Anne Heche turns in a nifty performance as a woman with a history of mental illness who begins seeing strange things — including a bedraggled-looking ghost — after her too-good-to-be-true new fiance (Jonathan LaPaglia) gives her an antique engagement ring. Turns out the ring belonged to a young woman who disappeared 35 years earlier, leaving only her finger behind.
Before you die, you see … well, you get the idea.
After a period of understandable turmoil, Emily (Heche) eventually turns into a latter-day Nancy Drew and begins investigating the circumstances surrounding the decades-old disappearance, a trail that leads to the dead girl’s ex-boyfriend (Chris Sarandon) and the detective assigned to the case.
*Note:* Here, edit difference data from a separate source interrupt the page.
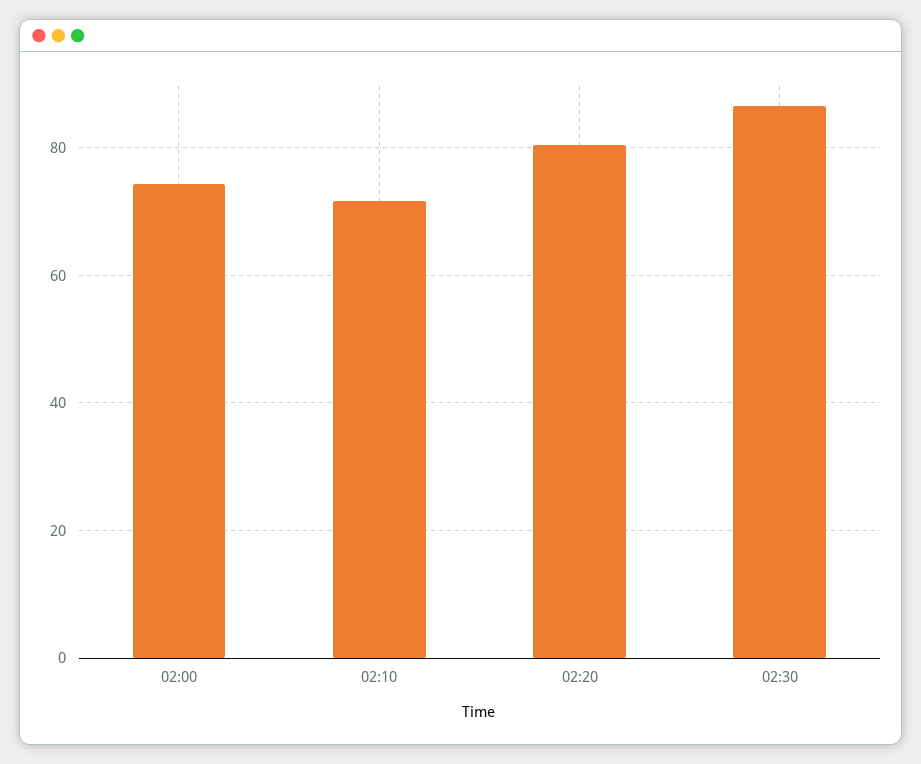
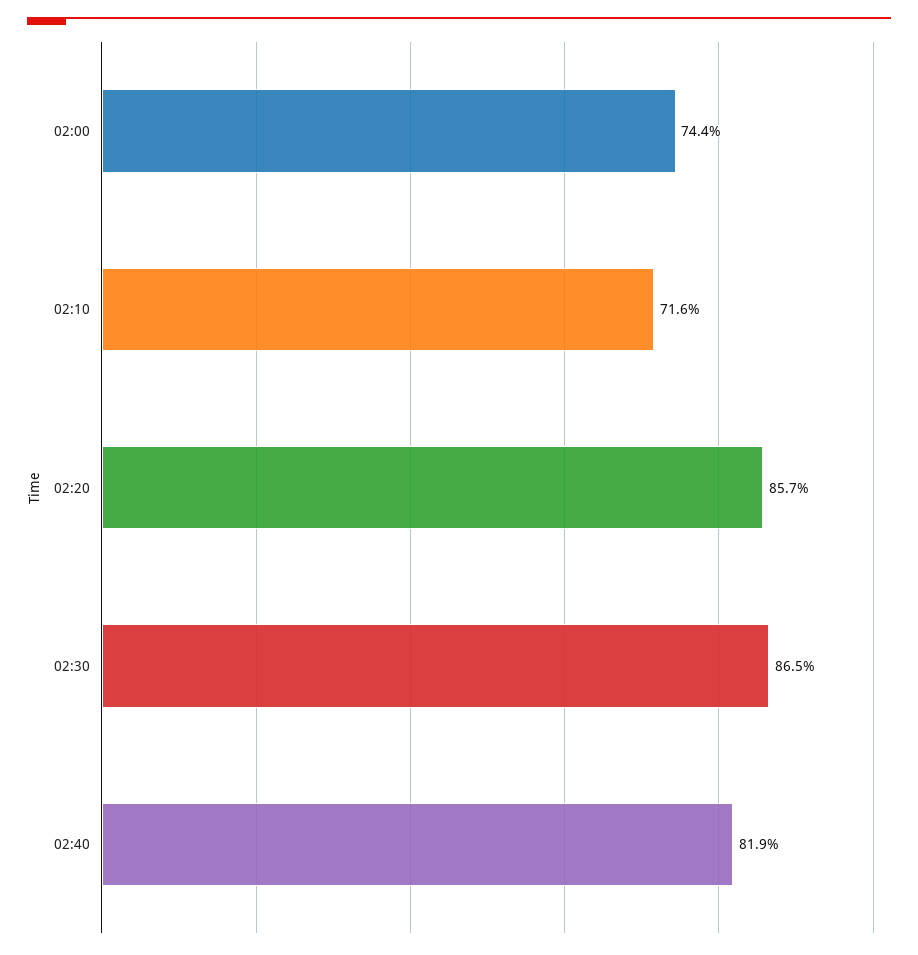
02:20: 80 -> 85.7
02:40: none -> 81.9

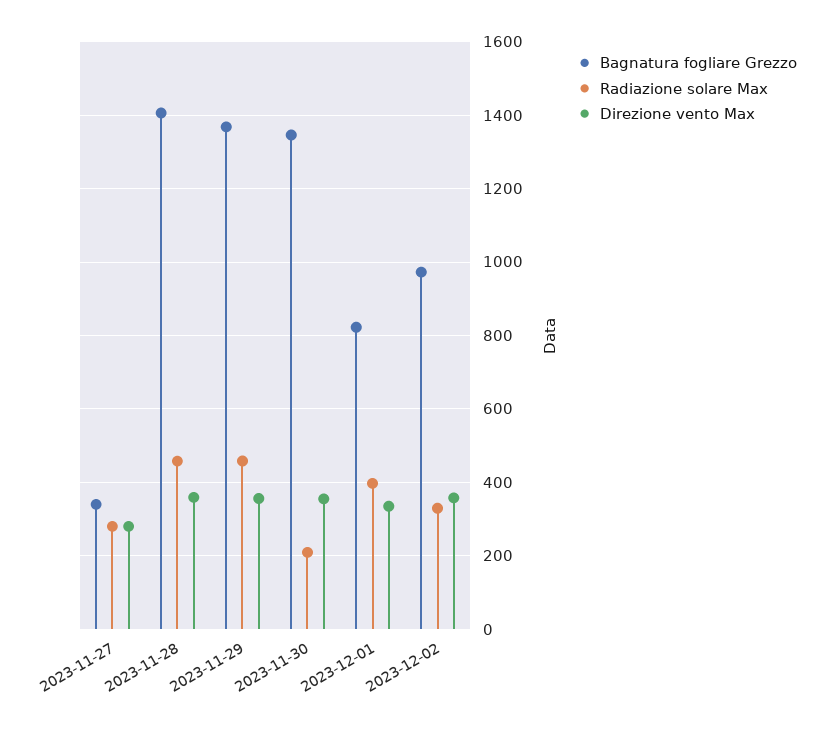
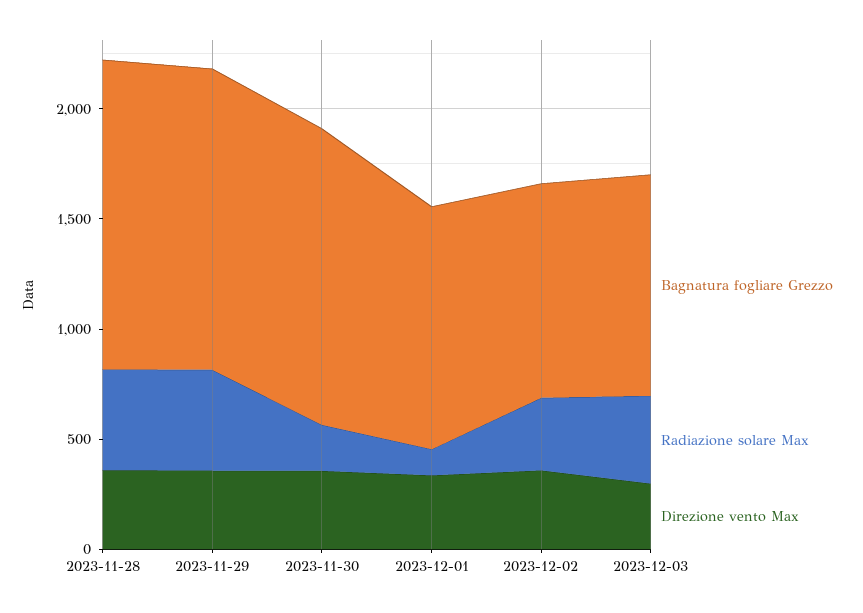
Bagnatura fogliare Grezzo, 2023-11-27: 340 -> none
Radiazione solare Max, 2023-11-27: 280 -> none
Direzione vento Max, 2023-11-27: 280 -> none
Bagnatura fogliare Grezzo, 2023-12-01: 820 -> 1100
Radiazione solare Max, 2023-12-01: 400 -> 100
Bagnatura fogliare Grezzo, 2023-12-03: none -> 1000
Radiazione solare Max, 2023-12-03: none -> 400
Direzione vento Max, 2023-12-03: none -> 300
Emily’s whirlwind romance means she doesn’t meet her intended’s parents until after the engagement, quickly discovering mom (Kathleen Quinlan) is a lush and dad (David Andrews) seems very much in need of whack with a happy stick. The supporting players also include Eva Longoria, who thus goes up against her hit ABC drama “Desperate Housewives.”
Along the way, a trio of credited writers and director Stephen Kay exhaust virtually every twist from the beyond-the-grave repertoire, with mysterious visions, suddenly dropping temperatures in Emily’s house and electronic equipment gone haywire. None of this breaks new ground, but the filmmakers plow up the old conventions artfully enough to sustain interest until it’s too late to bail out.
Notably, the pic is one of several recent productions shot in New Orleans, a city that (beyond its helpful tax breaks) offers a nicely atmospheric setting for gothic fare, including USA’s recent “Frankenstein.”
CBS has scored before with Van Praagh-inspired longform entries, including the 2002 miniseries “Living With the Dead,” which starred Ted Danson as a super-sized version of the psychic (who has a fleeting cameo here). In the wake of “The Dead Will Tell,” it doesn’t require a sixth sense to predict this ESP-Eye relationship will continue.